Entrepreneurship at KEC
Take, for instance, the Kongu region, acclaimed for its entrepreneurial skills. "In Kongu Engineering College, Perundurai (near Erode), we have students who opt out of placement services to start their own ventures," says R. Mohan, who heads the college's Entrepreneurship Development Cell (EDC). About 20 per cent of students wish to start ventures and evince interest in EDC activities. In the management course, it is about 30 per cent, he points out. At KEC, where majority of the 40-odd trustee members are first-time entrepreneurs, there are round-the-year programmes for third and final-year engineering students involving successful entrepreneurs. KEC principal A. M. Natarajan says the Women's Development Cell in his college acts as a catalyst. "Active women participants are contemplating starting their own ventures," he says. K.S. Rangasamy College of Technology, Tiruchengode, with assistance from the AICTE, has been conducting entrepreneurial courses for students through its EDC cell since 2003. The college in association with the Entrepreneurship Development Institute of India, Ahmedabad, also conducts a diploma programme through the distance education mode. The principal, PSS. Srinivasan, says "Besides job and higher studies, entrepreneurship is on the minds of the students. It is a very important alternative for them." Nearby, Coimbatore also has a reputation as a city of self-made entrepreneurs, a city that encourages risk-taking in business ventures. "We are motivating our students for self-employment and have been bringing in alumni, who have started industries of their own, to talk to the students about financial management and administration," says V. Thandapani, Director, Students' Welfare, Tamil Nadu Agricultural University (TNAU). Agriculture graduates are now beginning to start their own plant clinics.
Business proposal
K. C. Leelavathy, Director, Centre for Women's Studies, Avinashilingam Deemed University, Coimbatore, says "Entrepreneurship development programme components are an integral part of all subjects. We train students at the end of the year on how to prepare a business proposal and start a venture.
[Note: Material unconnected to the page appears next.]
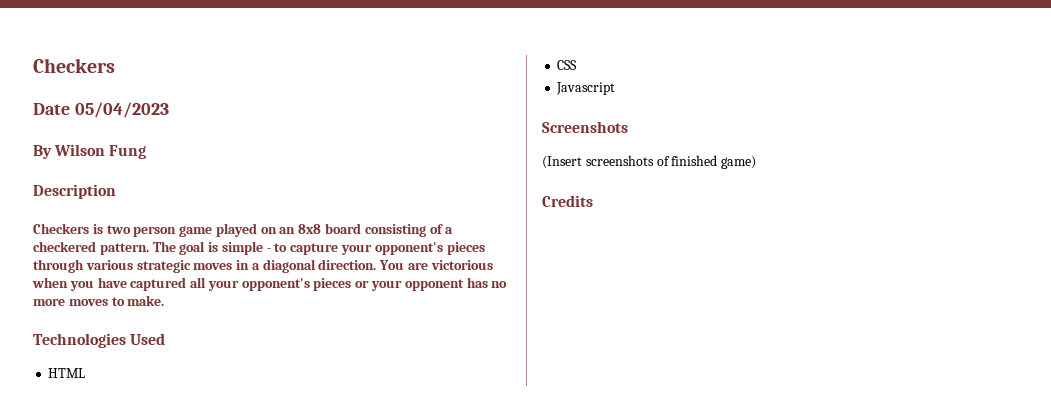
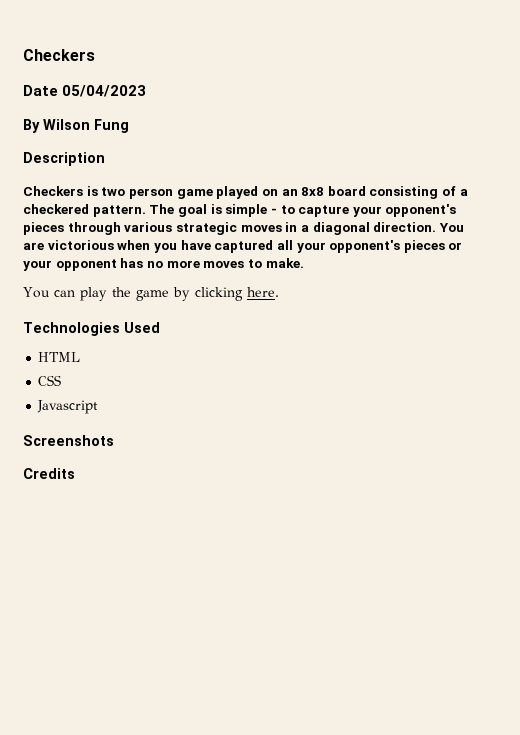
+ You can play the game by clicking here.
- (Insert screenshots of finished game)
It depends on the demand from students of each course." Coimbatore's one notable success story is the entrepreneurship development cell started in the late 1980s at PSG College of Technology. In 1998, it was upgraded to a science and technology entrepreneurial park, and is popularly known as PSG-STEP. "For first generation entrepreneurs, initial investment is a problem. The Department of Science and Technology, through the STEP, provides facilities on rent," said R. Rudramoorthy, principal, PSG College of Technology. "A person with a bankable project can take the facility, save on investment cost, and use the money for recurring expenditure," he noted, adding that more than 50 entrepreneurs who had made use of the `technology incubator' had now moved out and launched their own companies. K.P. Mohammed, a retried principal and pioneer in EDCs, says the concept was initiated by the State and Union governments in the 1970s, especially in institutions such as the regional engineering colleges.
Evaluation
They conducted structured programmes to motivate and train prospective entrepreneurs selected from among applicants after certain evaluation procedures. The success rate of these programmes in terms of number of persons who started their enterprises was 5 - 10 per cent; but later it had at times improved up to 30 per cent. Marketing and the pre-liberalisation bureaucracy were indeed problems for small enterprises, Prof. Mohammed notes. The DST then launched STEP (modelled as their counterparts in the U.K. and the U.S.), mainly to commercialise projects developed by students and faculty members. Slowly STEP turned into a nursery for young motivated entrepreneurs leaving the portals of the institution to produce and market their products developed by them during their college days. Now, Technology Business Incubator (TBI), the re-incarnation of the STEP, is vigorously promoted by DST. A few colleges in Tamil Nadu have created TBI facilities. But again signals emanating from these TBIs are not very encouraging. However, opportunities for young entrepreneurs, especially in IT & ITES area are plenty now. Units started in TBIs are likely to succeed in the present scenario, he adds.